If it makes a sound, it ain't broken!


----------



## KnightBrolaire (Apr 15, 2020)

make a flanged mace for home defence 
melt it down and cast something?
idk


----------



## Winspear (Apr 19, 2020)

Every cymbal on a kit should be a trash stack anyway.


----------



## Solodini (Apr 21, 2020)

One of those weird spiral cymbals, or a cup chime. Or another in favour of trashy stuff. More splashes is always good, too.


----------



## c7spheres (Apr 21, 2020)

You could make a sundial, a door bell, a bird feeder, a toilet seat lid, or just attach them to the back of your car and drag them around with a sign on your window that says "just married".


----------



## Necky379 (May 5, 2020)

You can remove the crack too before it gets worse, then stack.


----------



## bostjan (May 5, 2020)

Necky379 said:


> You can remove the crack too before it gets worse, then stack.


How do you remove the crack?


----------



## TedEH (May 5, 2020)

I've heard of people drilling or cutting the piece out. You'd have to do something to finish the new edge I'd imagine though, otherwise you end up with a new crack. I don't know the process.


----------



## spudmunkey (May 5, 2020)

With wood, you can drill a hole in the end of the crack, to help keep the crack from spreading further. Does that work with metal? i imagine it would, if the crack is just around the perimeter, like within the first few of the concentric rings.


----------



## Necky379 (May 5, 2020)

Yes you can drill it, IMO cutting and or filing is a better option. Just use a Dremel it works fine. Cut around the crack and file the edges smooth.


----------



## High Plains Drifter (May 6, 2020)

If you're wanting to salvage it then that's one thing but if you just want to re-purpose it as a conversation starter piece... find a cheap frame at Hobby Lobby or a garage sale. Then experiment around on some paper with some cool autographs... the more ridiculous the better ( Judge Judy, Bill Gates, John Lennon, Warren Buffett, Oprah, etc). Once you have "their" signature perfected then lay it down on the cymbal piece with a Sharpie. Frame it up and voila! Make up any story you want and see how long you can BS your guests. 

Just imagine their amazement when you tell them that Bill Gates was in a punk band in college where he tore up his drum kit and started throwing pieces at the crowd. Later that night he and you were sparking up a doobie in the alley and you asked him to sign it. The possibilities are obviously endless.


----------



## Necky379 (May 6, 2020)

High Plains Drifter said:


> If you're wanting to salvage it then that's one thing but if you just want to re-purpose it as a conversation starter piece... find a cheap frame at Hobby Lobby or a garage sale. Then experiment around on some paper with some cool autographs... the more ridiculous the better ( Judge Judy, Bill Gates, John Lennon, Warren Buffett, Oprah, etc). Once you have "their" signature perfected then lay it down on the cymbal piece with a Sharpie. Frame it up and voila! Make up any story you want and see how long you can BS your guests.
> 
> Just imagine their amazement when you tell them that Bill Gates was in a punk band in college where he tore up his drum kit and started throwing pieces at the crowd. Later that night he and you were sparking up a doobie in the alley and you asked him to sign it. The possibilities are obviously endless.

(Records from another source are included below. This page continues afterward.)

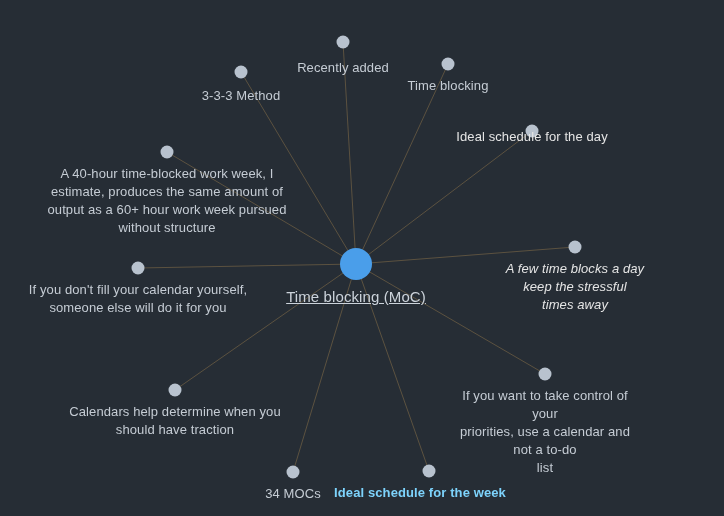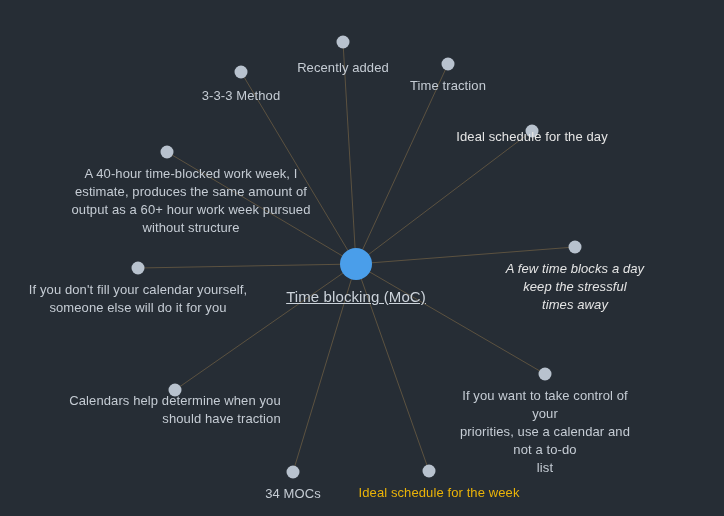"Time traction" div.node-label { text: traction -> blocking }
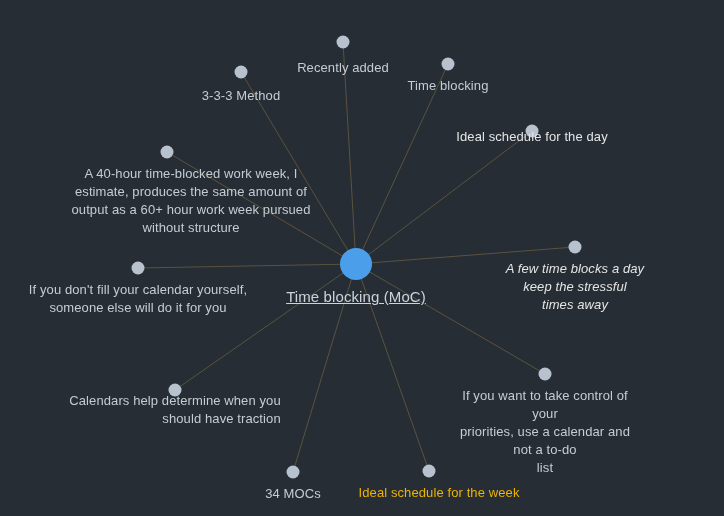"A 40-hour time-blocked work week," div.node-label { margin-left: 24px -> none }
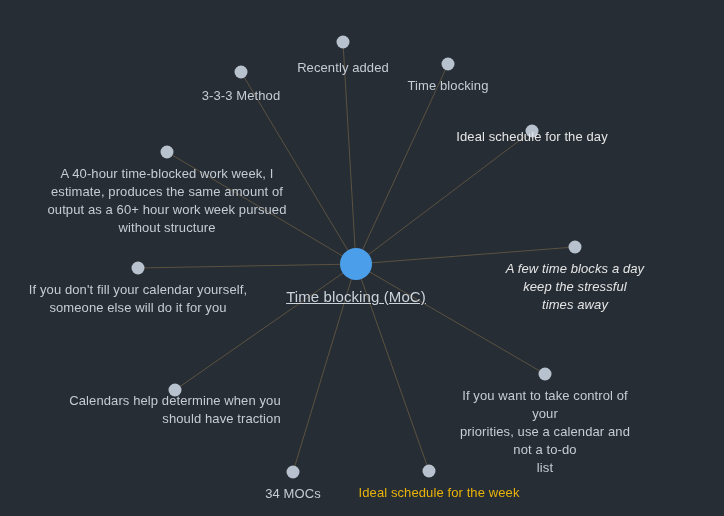"Calendars help determine when you" div.node-label { text-align: right -> none; top: 392px -> 403px }
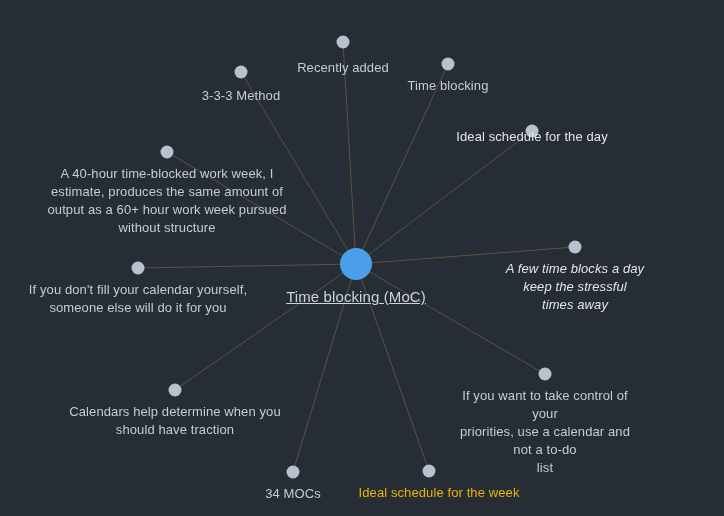"Ideal schedule for the week" div.node-label { color: #eab308 -> #7dd3fc; font-weight: none -> bold; left: 439px -> 420px }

Yeahhhh.....fuck my advice, that is hilarious. I want to bust a cymbal now just to hang up a Jeff Goldblum, Winston Churchill, Babe Ruth, Ricky Bobby, Joe Camel, Jesus of Nebraska, Richard Crafts, Jack Daniels, Mel Gibson signed Sabian Metal X conversation starter.


----------



## TonyFlyingSquirrel (May 6, 2020)

Let's see a pic of it, full cymbal pic, then a closeup of the break point. I have some idea's, but I want to see first.


----------



## bostjan (May 6, 2020)

High Plains Drifter said:


> If you're wanting to salvage it then that's one thing but if you just want to re-purpose it as a conversation starter piece... find a cheap frame at Hobby Lobby or a garage sale. Then experiment around on some paper with some cool autographs... the more ridiculous the better ( Judge Judy, Bill Gates, John Lennon, Warren Buffett, Oprah, etc). Once you have "their" signature perfected then lay it down on the cymbal piece with a Sharpie. Frame it up and voila! Make up any story you want and see how long you can BS your guests.
> 
> Just imagine their amazement when you tell them that Bill Gates was in a punk band in college where he tore up his drum kit and started throwing pieces at the crowd. Later that night he and you were sparking up a doobie in the alley and you asked him to sign it. The possibilities are obviously endless.



Brilliant. I will soon officially have been in a band with Nikola Tesla, Isaac Newton, and Alexander the Great!



TonyFlyingSquirrel said:


> Let's see a pic of it, full cymbal pic, then a closeup of the break point. I have some idea's, but I want to see first.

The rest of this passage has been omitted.